Ok aber für mich brauchbare Software gab's noch nicht viel.

So ein RedHat 5.0 hat mich dann wieder verleitet parallel zu windows95 ein Linux zu fahren.

Win98 hat mich dann dermaßen enttäuscht, dass ich Suse bis zur Version 8.1 benutzte.

Die Installation des Grundsystems mit einem GUI fand ich sinnvoll, weil man eben Zeit spart.. bis hin dass eine ungefähr sinnvolle Config am laufen ist.

Leider haben die Suse Entwickler (Manager der SuseAG - dann Novel) viel zu viele Packete aus ihrer Distribution entfernt, als dass ich das noch für tragbar hielt.Mir wichtigste Punkte waren der 

Enlightenment als WM (diesen Orginal-Source konnte ich nicht compilieren, ohne davor 1000de Änderungen zu machen)

gentoo (dateimanager)

Scite (editor)

Perl Apache Mysql Seamonkey und Openoffice Gimp XV imagemagic....

Also begab ich mich auf die Suche nach einer neuen Distribution

Mandrake 9.x - mit schnellem Wechsel zu Mandrakecooker Entwicklerversion und immer 2 Systeme am laufen...

Jetzt kam auch hier der DirtyDustpoint mit der Umbenennung zu Mandriva.

Seit da kommen immer mehr Bugs und crashes vor, als dass gut ist.

Ein Update hat meist ein mehrtägiges Nacharbeiten der config zur Folge....

So nun bin ich wieder auf der Suche nach einer Distribution welche 

sauber läuft und sich nicht ständig selbst zerschießt.

GENTOO ja schaut mir sinnvoll aus.

also vor mehreren Wochen erster Installationsversuch

naja bin irgendwie bei den zu ladenen Kernelmodulen stehen geblieben und erst mal in Urlaub gefahren.

Mo: Auf gentoo.org news durchgelesen und den Bericht zum neuen grafischen Installer gefunden.

Dachte mir na klasse, wenn die Hardcorelinuxer sowas machen, hat das sicher Hand und Fuß.

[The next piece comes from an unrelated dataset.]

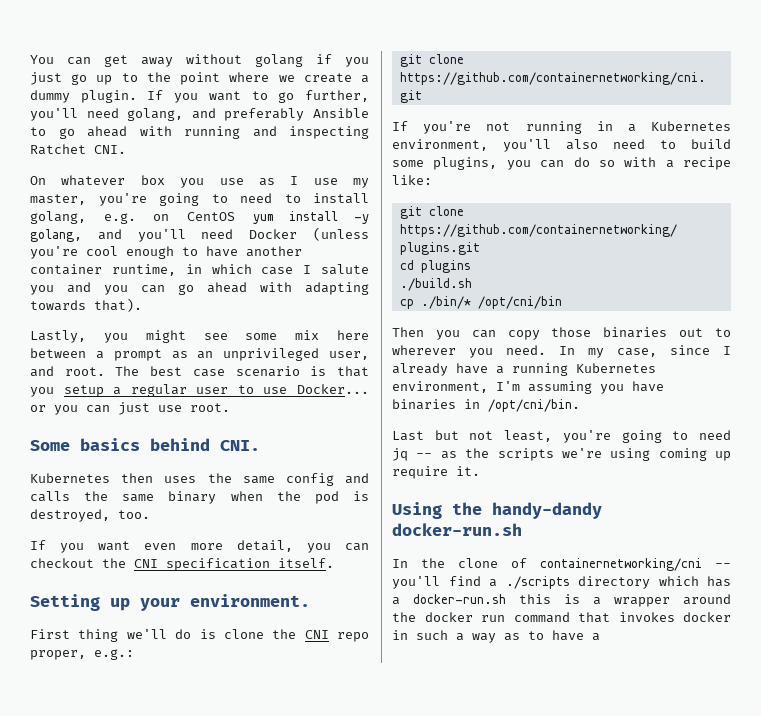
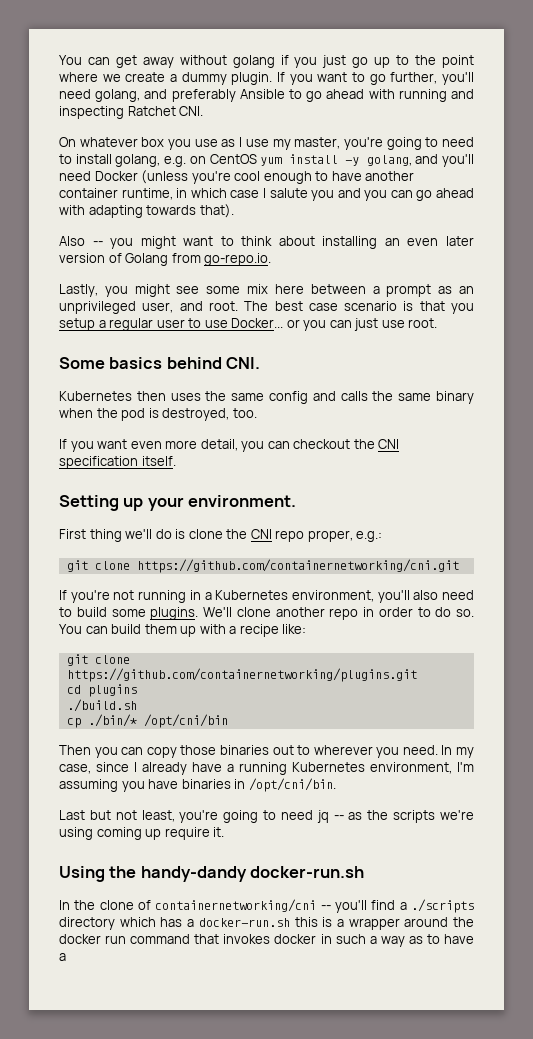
(142, 305) none -> [59,236,474,249] [59,253,272,266] // Also -- you might want to think about installing an even later version of Golang from go-repo.io.
[433,157,615,170] plugins, you can do so -> [150,607,474,620] [59,624,197,637] plugins. We'll clone another repo in order to do so. You can build them up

 :Rolling Eyes:  aber ich glaub das war wohl ein Griff ins Klo

Ich habe nur folgendes als Grundmeinung

Ein Entwickler ist mit der Materie seines Programmes und dessen Grundconfiguration vertraut. So ist es ihm mit Sicherheit auch ein Leichtes Fehlerroutinen, mögliche Grundconfigs und Abhängigkeiten mit Gui oder Console anzubieten.

Man kann sich Jahrelang mit Linux beschäftigen, ohne wirklich alles zu wissen.

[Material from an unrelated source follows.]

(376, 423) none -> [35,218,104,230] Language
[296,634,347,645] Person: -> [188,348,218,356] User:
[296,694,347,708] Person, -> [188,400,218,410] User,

Dies ist bei der komplexitität mit Tendenz exponentiell zu steigen, heute auch schon fast nicht mehr möglich. 

An dieser Stelle sind einfache aber gut durchschaubar und anpassbare Schnittstellen gefragt.

Den Status "einfach" gewinnt hier mit Sicherheit Windows - verliert ihn aber bei gut durchschaubar und anpassbar sofort wieder.

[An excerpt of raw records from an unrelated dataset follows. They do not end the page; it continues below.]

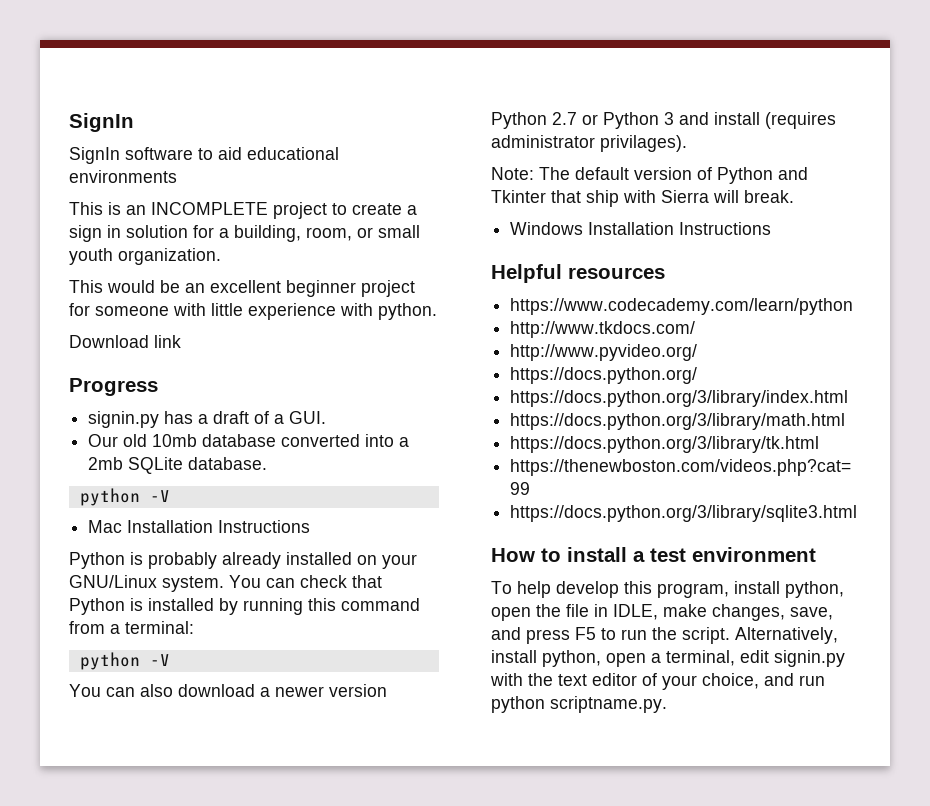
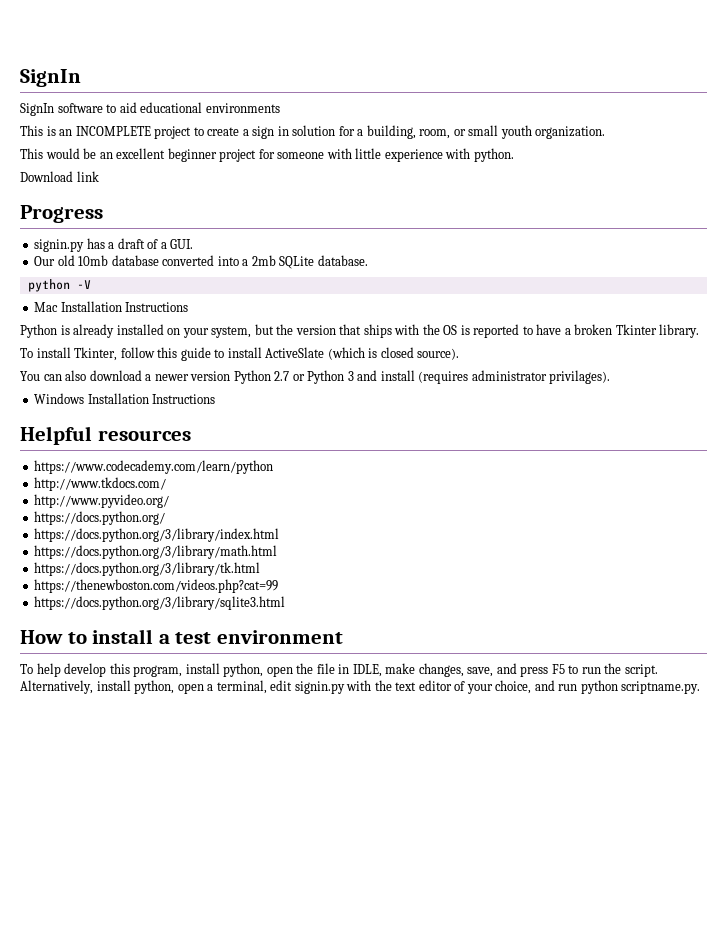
[148,552,217,569] probably -> (70, 330) none
[69,575,382,592] [69,598,420,615] [69,621,194,634] [79,652,170,670] GNU/Linux system. You can check that Python is installed by running this command from a terminal: // python -V -> [211,324,700,338] [20,347,460,361] system, but the version that ships with the OS is reported to have a broken Tkinter library. // To install Tkinter, follow this guide to install ActiveSlate (which is closed source).
[491,167,808,184] [491,190,794,207] // Note: The default version of Python and Tkinter that ship with Sierra will break. -> (611, 377) none

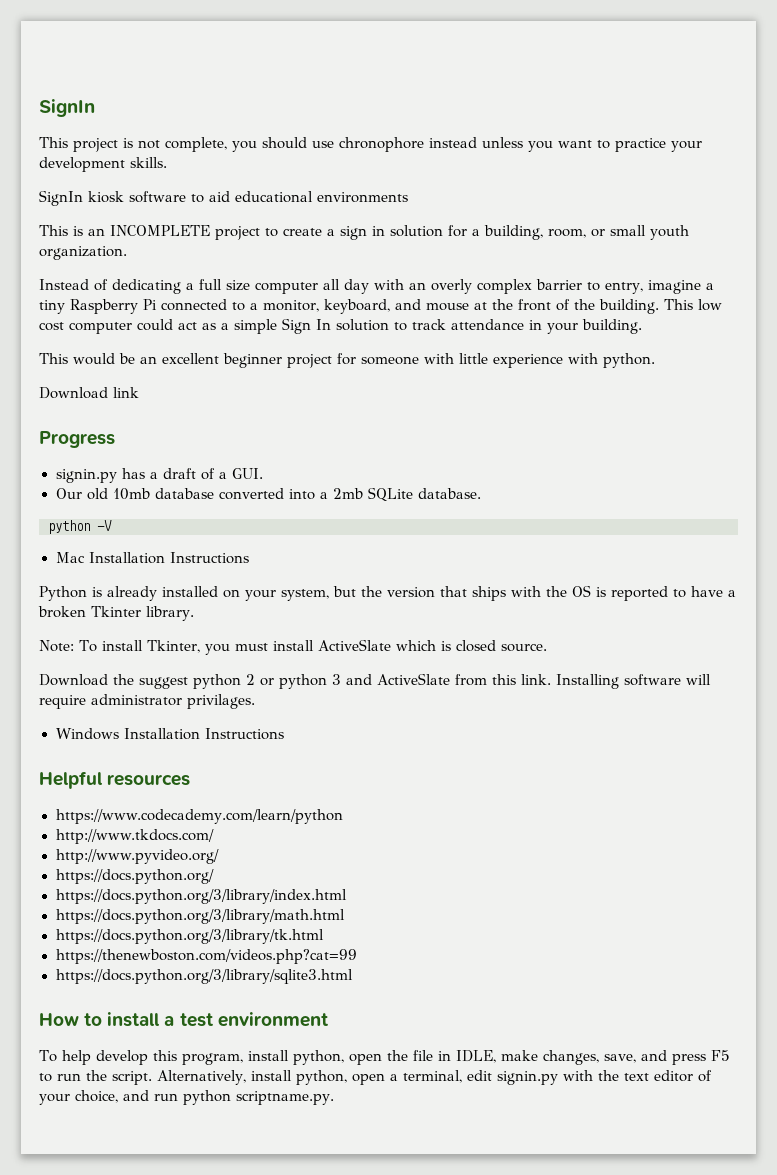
[20,69,81,87] [20,103,54,116] SignIn // SignIn -> [39,99,95,117] [39,137,702,152] [39,157,167,172] [39,190,124,206] SignIn // This project is not complete, you should use chronophore instead unless you want to practice your development skills. // SignIn kiosk
(606, 132) none -> [39,279,714,294] [39,299,722,314] [39,318,642,334] // Instead of dedicating a full size computer all day with an overly complex barrier to entry, imagine a tiny Raspberry Pi connected to a monitor, keyboard, and mouse at the front of the building. This low cost computer could act as a simple Sign In solution to track attendance in your building.
(700, 331) none -> [39,640,74,652] Note:
[120,347,225,361] follow this guide to -> [204,643,268,655] you must
[327,347,365,360] (which -> [395,640,436,651] which
[417,348,460,360] [20,370,611,384] source). // You can also download a newer version Python 2.7 or Python 3 and install (requires administrator privilages). -> [500,643,547,652] [39,673,711,689] [39,694,255,709] source. // Download the suggest python 2 or python 3 and ActiveSlate from this link. Installing software will require administrator privilages.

Gentoo scheint mir hier genau das Extrem aus der anderen Perspektieve zu sein

100 Punkte bei gut durchschaubar und anpassbar

aber man muss sich 

mit tiefsten Linuxthemen wie kernel, USE-Flags, Netzwerk, Authmethoden, Systemsicherheit SELinux etc intensiv beschäftigen um auch nur annähernd ein laufendes System zu bekommen.

Für einen Nicht Systementwickler ein nahezu undurchschaubarer Dschungel.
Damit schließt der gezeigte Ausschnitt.